Added by bmbouter about 4 years ago. Updated about 3 years ago.

Status:
CLOSED - CURRENTRELEASE
Priority:
Normal
Assignee:
-
Category:
-
Sprint/Milestone:
-
Start date:
Due date:
% Done:

100%

Estimated time:
(Total: 0:00 h)
Platform Release:
Groomed:
Yes
Sprint Candidate:
Yes
Tags:
Sprint:
Sprint 107
Quarter:
Q2-2021

Description

Background

When orphan cleanup runs it blocks all tasks submitted after it, until all workers become idle and then executes the orphan cleanup on the resource manager itself. Also orphan cleanup itself as an operation takes on the order of minutes, it's a non-trivial amount of time.

Problem

On a large Pulp system with many workers running long operations, a user will experience a very significant stalling of all newly submitted work. This occurs even when the user is interested in removing a single piece of content. For stakeholders concerned with tasking throughput on large installations, e.g. galaxy_ng this is not viable.

A simple solution

Have the orphan cleanup run asynchronously and without any locks. This will allow any worker to work on it in parallel with other Pulp task types.

Handling failures

It's a race between another task associating an orphan with a repository version and orphan cleanup deleting an orphan.
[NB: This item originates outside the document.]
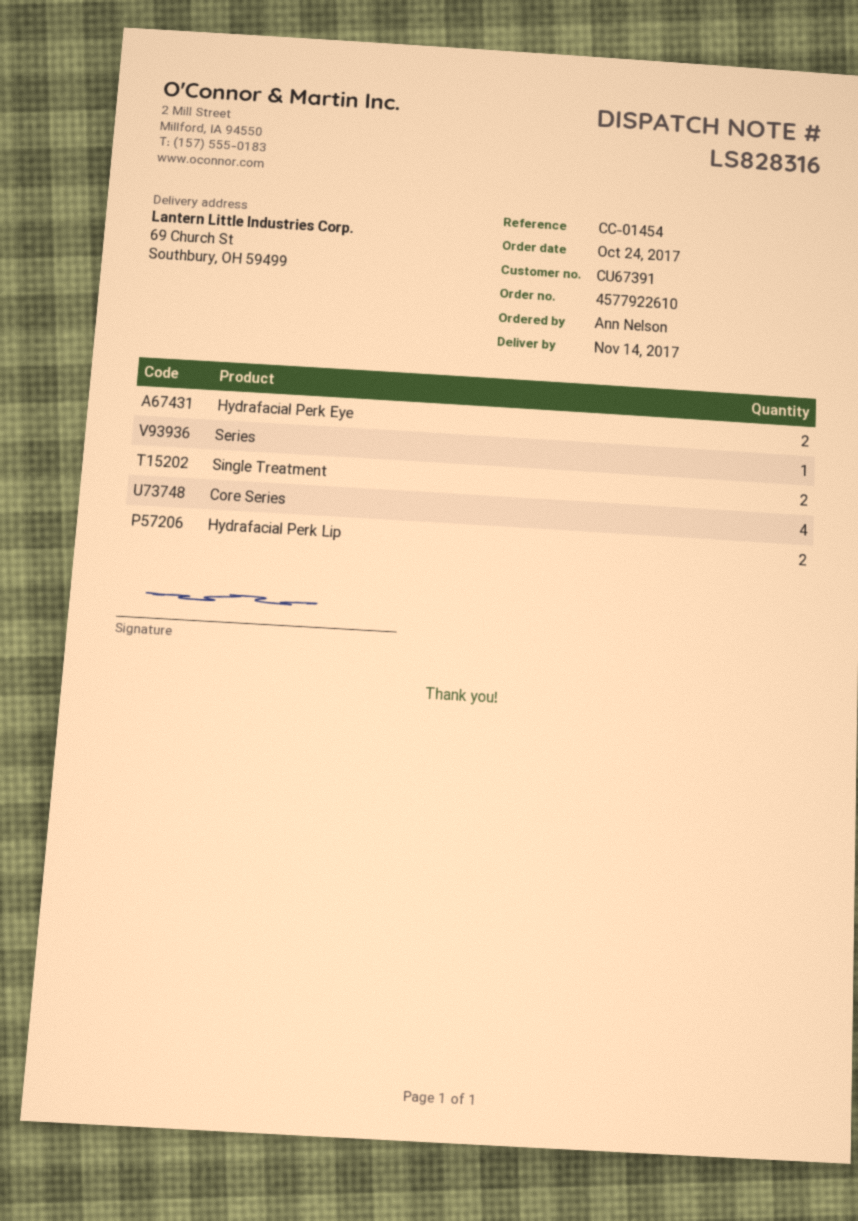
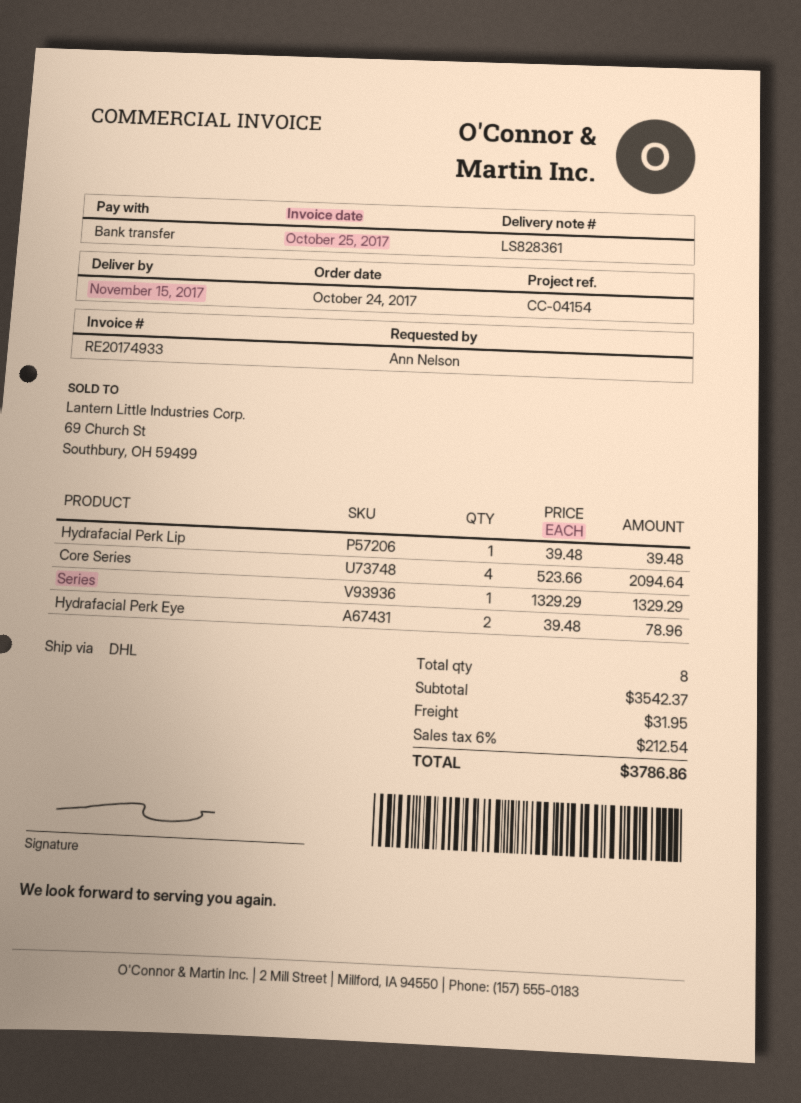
delivery note number: LS828316 -> LS828361
delivery date: 2017-11-14 -> 2017-11-15
reference: CC-01454 -> CC-04154
Single Treatment: 2 -> none
Hydrafacial Perk Lip: 2 -> 1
In the case orphan_cleanup wins, plugin writers will need to be told they can no longer guarantee that just because content was there a moment ago, it is there now. I expect the exception can just bubble up to the user, and they user can restart the job at which point code like sync will get it right the second time.

In the case the other task associates an orphan, making it a non-orphan, after the orphan_cleanup has identified it as an orphan, we need to ensure the db will stop orphan_cleanup from deleting it via on_delete=PROTECT.

Proposal for complex solution

Add a new field timestamp_of_interest on the artifact and content models

  • This field should be set at the artifact/content creation time
  • This field sould be updated whenever we work with the existing artifact/content
  • Add a configurable option preserve_orphaned_content = X seconds/minutes. It can be whether a global setting or a parameter to the orphan clean up call.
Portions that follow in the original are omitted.